TASK BRIEF ▸ List all lines of the data containing the word "subtotal".

SUPPLIED RECORDS ▸

+---+

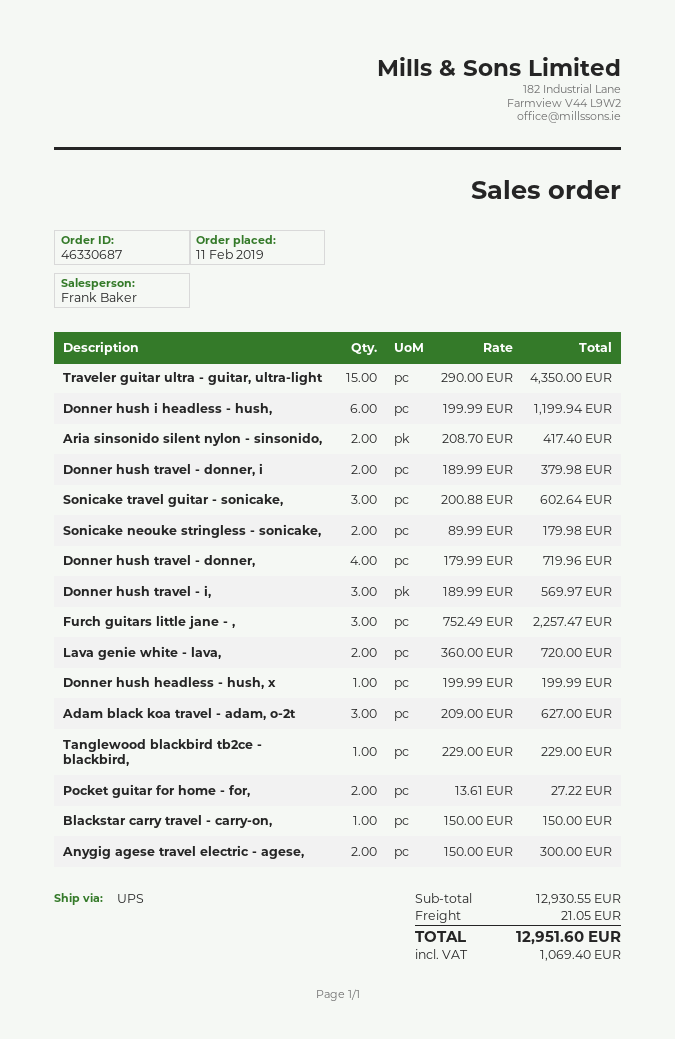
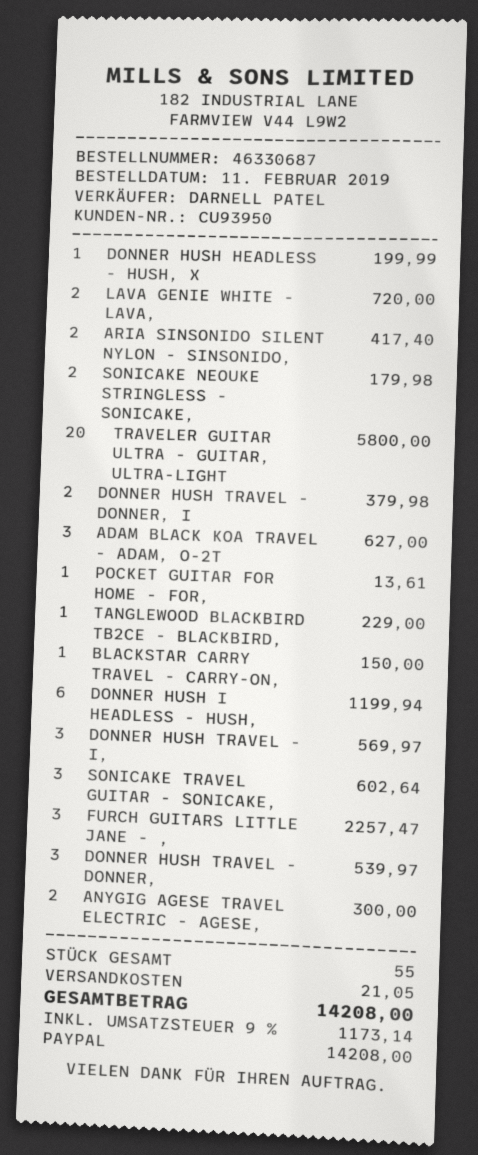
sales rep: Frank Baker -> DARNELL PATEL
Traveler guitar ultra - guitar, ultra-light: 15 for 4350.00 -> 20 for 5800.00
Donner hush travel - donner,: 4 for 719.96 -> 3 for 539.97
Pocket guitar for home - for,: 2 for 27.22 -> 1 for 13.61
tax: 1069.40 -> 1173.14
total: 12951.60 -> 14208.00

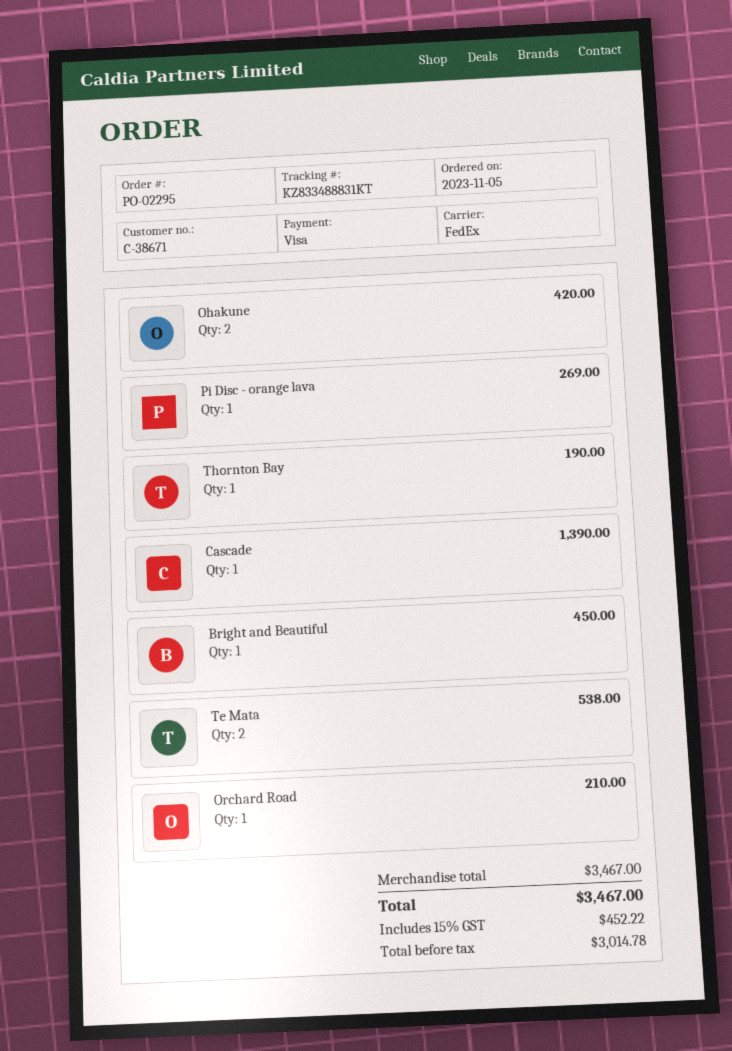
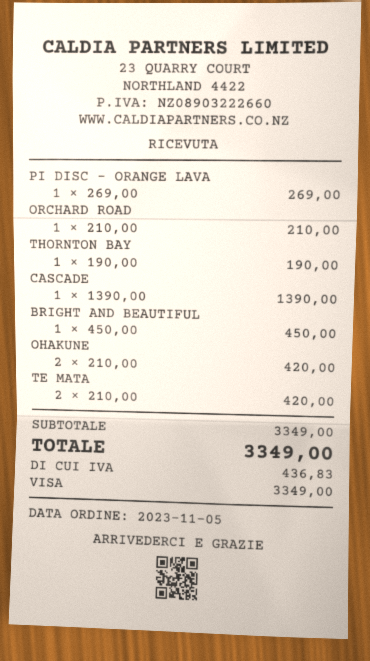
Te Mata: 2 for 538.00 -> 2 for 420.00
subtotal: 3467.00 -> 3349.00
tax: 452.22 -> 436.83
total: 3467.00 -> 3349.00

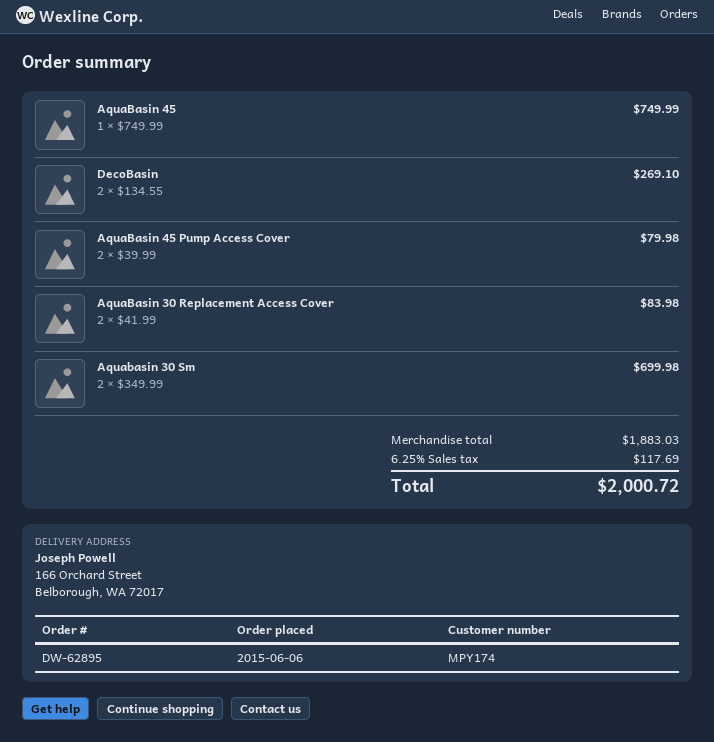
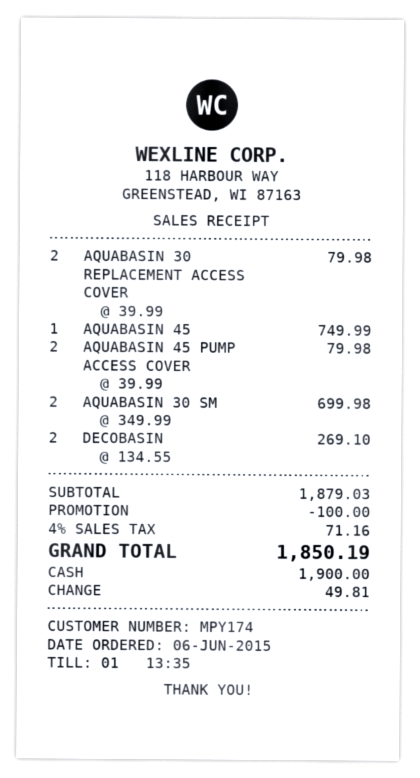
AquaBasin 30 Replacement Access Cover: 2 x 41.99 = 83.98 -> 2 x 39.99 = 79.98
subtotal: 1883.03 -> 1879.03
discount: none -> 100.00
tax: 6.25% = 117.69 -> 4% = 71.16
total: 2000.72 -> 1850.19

+---+

OUTPUT FOR THIS TASK ▸
subtotal: 3467.00 -> 3349.00
subtotal: 1883.03 -> 1879.03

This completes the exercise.